Guri Melby, leader of the small Liberal Party, told Dagsavisen that she thinks “there’s no doubt these types of cases are very negative for politicians’ reputation.” She said she doesn’t think the current regulations “are good enough as they are now,” nor have MPs “received proper guidance.” An external evaluation of the regulations themselves has been launched.

Many MPs are unusually quiet
Apart from Prime Minister Støre’s initial reaction, and only the Greens, Reds and Progress voicing harsh criticism, there’s been little other clear indignation from other party leaders. Not even SV, which Wollebæk notes is usually “out for blood” in cases of welfare exploitation, has been remarkably quiet. Maybe it’s because MPs from nearly all the parties represented in Parliament are involved in various cases. SV has also remained busy trying to win favour from Støre’s left-center minority government for a revised state budget that embraces its priorities, and perhaps doesn’t want to rock the boat.
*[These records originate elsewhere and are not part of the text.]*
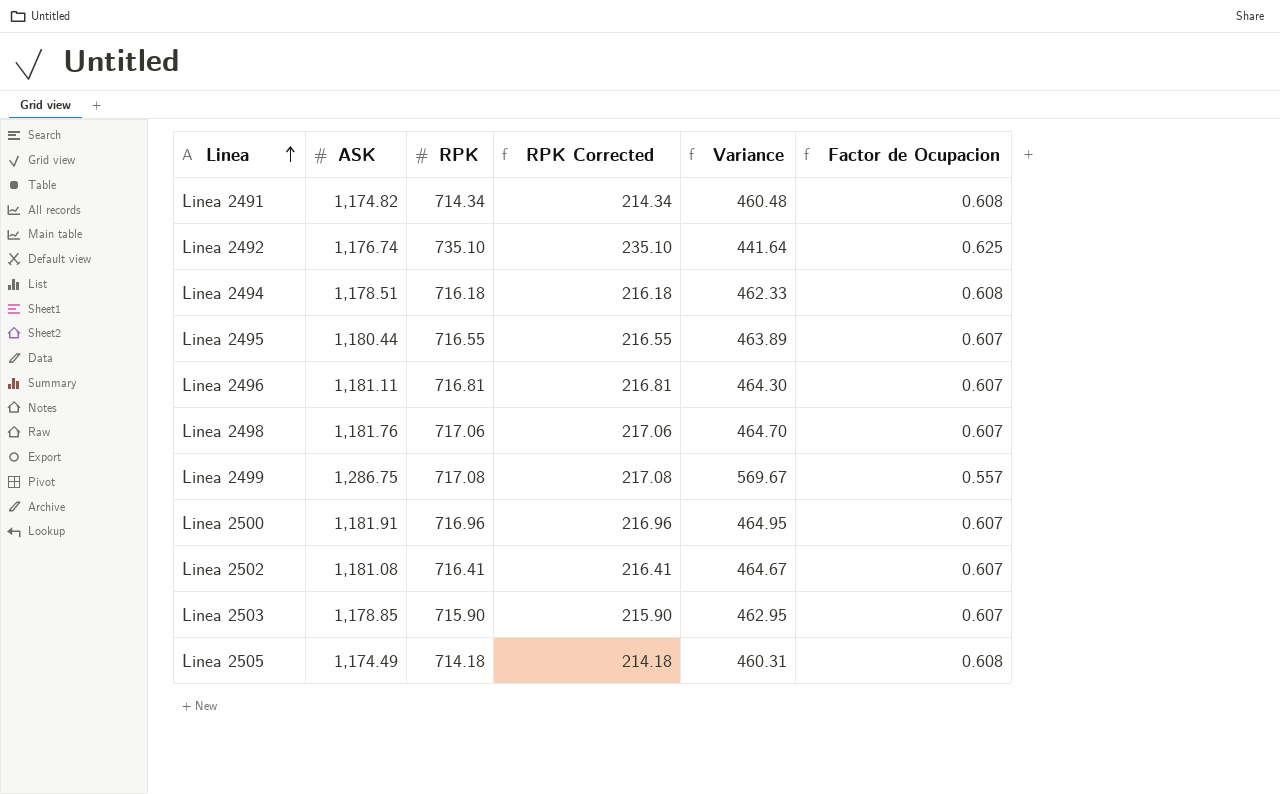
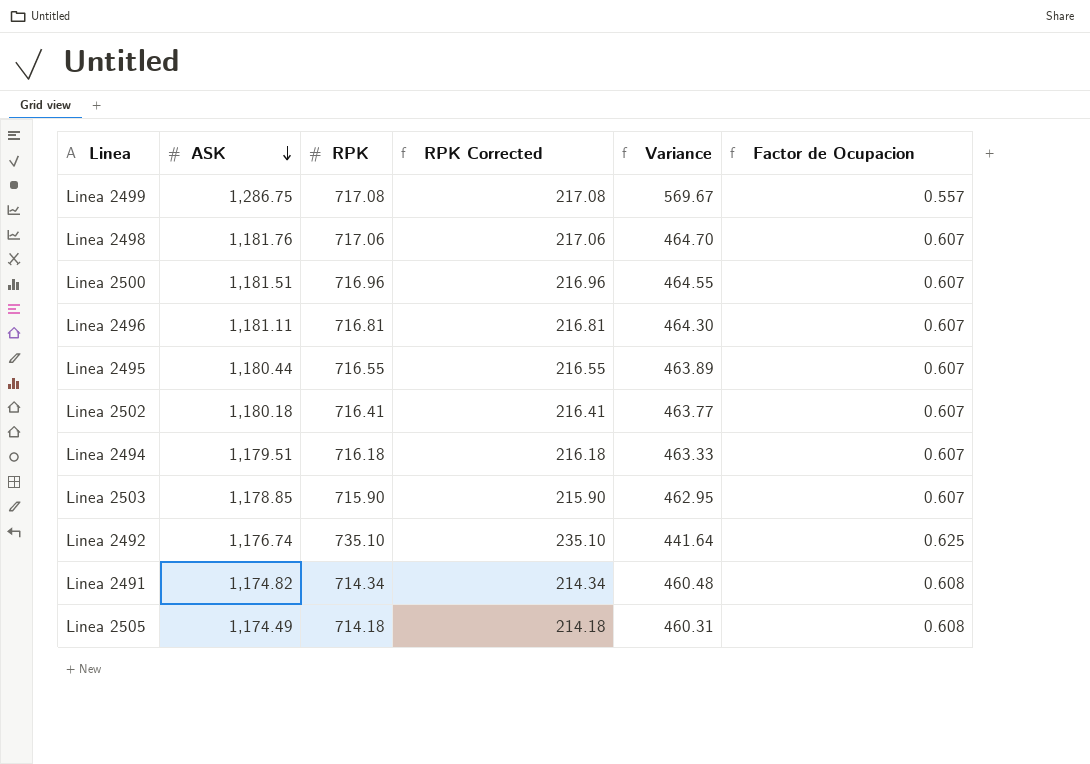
row order: Linea ascending -> ASK descending
Linea 2500 | ASK: 1,181.91 -> 1,181.51
Linea 2500 | Variance: 464.95 -> 464.55
Linea 2502 | ASK: 1,181.08 -> 1,180.18
Linea 2502 | Variance: 464.67 -> 463.77
Linea 2494 | ASK: 1,178.51 -> 1,179.51
Linea 2494 | Variance: 462.33 -> 463.33
Linea 2494 | Factor de Ocupacion: 0.608 -> 0.607

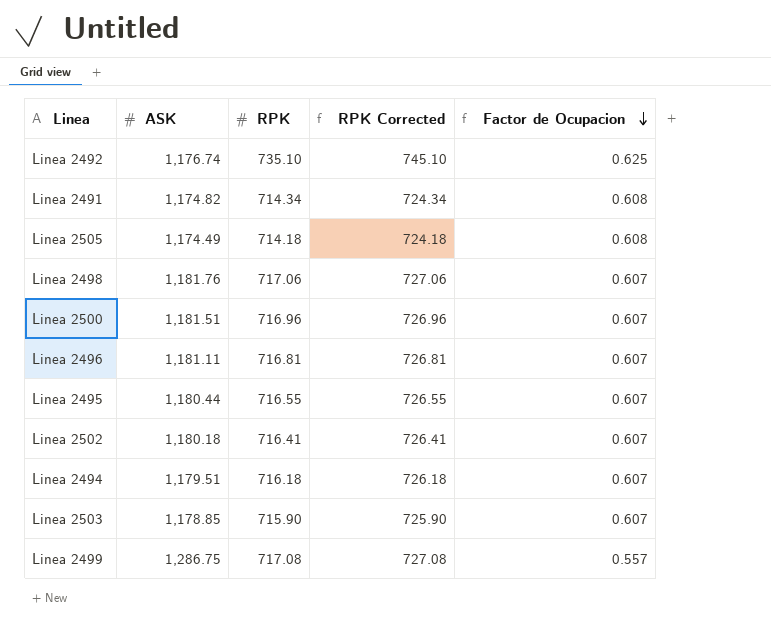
row order: ASK descending -> Factor de Ocupacion descending
column Variance | formula: [ASK] - [RPK] -> none
column RPK Corrected | formula: [RPK] - 500 -> [RPK] + 10

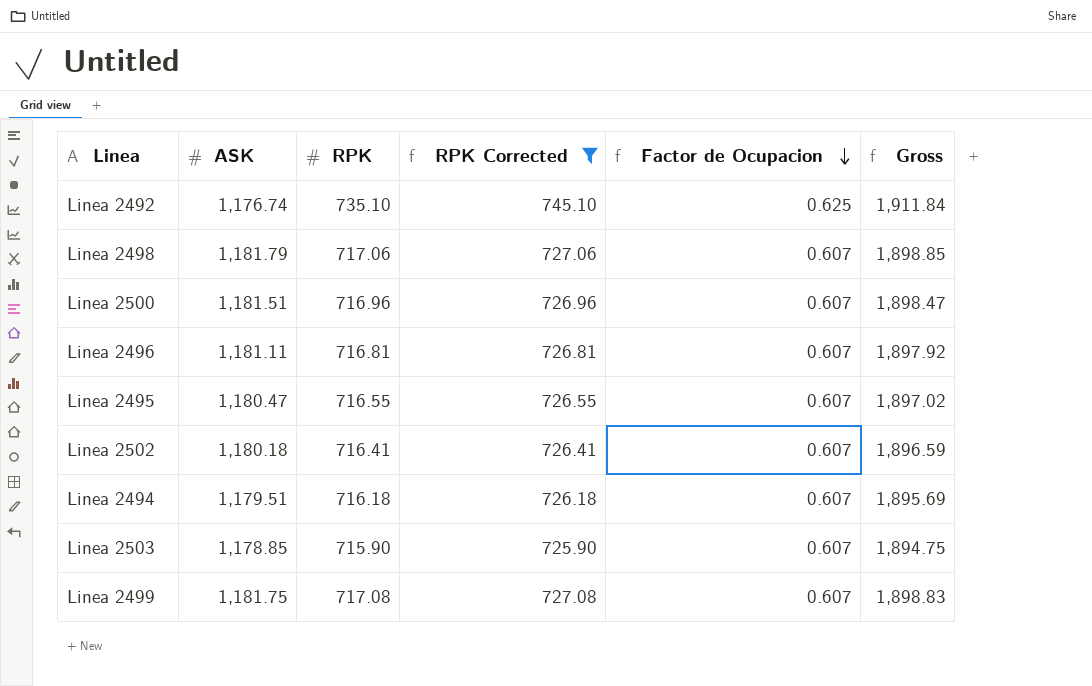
filter: none -> RPK Corrected >= 725.90
column Gross | formula: none -> [ASK] + [RPK]
Linea 2498 | ASK: 1,181.76 -> 1,181.79
Linea 2495 | ASK: 1,180.44 -> 1,180.47
Linea 2499 | ASK: 1,286.75 -> 1,181.75
Linea 2499 | Factor de Ocupacion: 0.557 -> 0.607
Labour, meanwhile, was busy searching for a new candidate for President of the Parliament to replace Eva Kristin Hansen, and hoped to have someone in place by Tuesday. “We will find someone who will have the confidence of the entire Parliament,” promised Åsmund Aukrust, leader of the election committee for Labour, which ranks as largest of the 10 parties in Parliament and thus traditionally able to hold the president’s post. Then, perhaps, will come the parliamentary “clean-up” and redemption needed.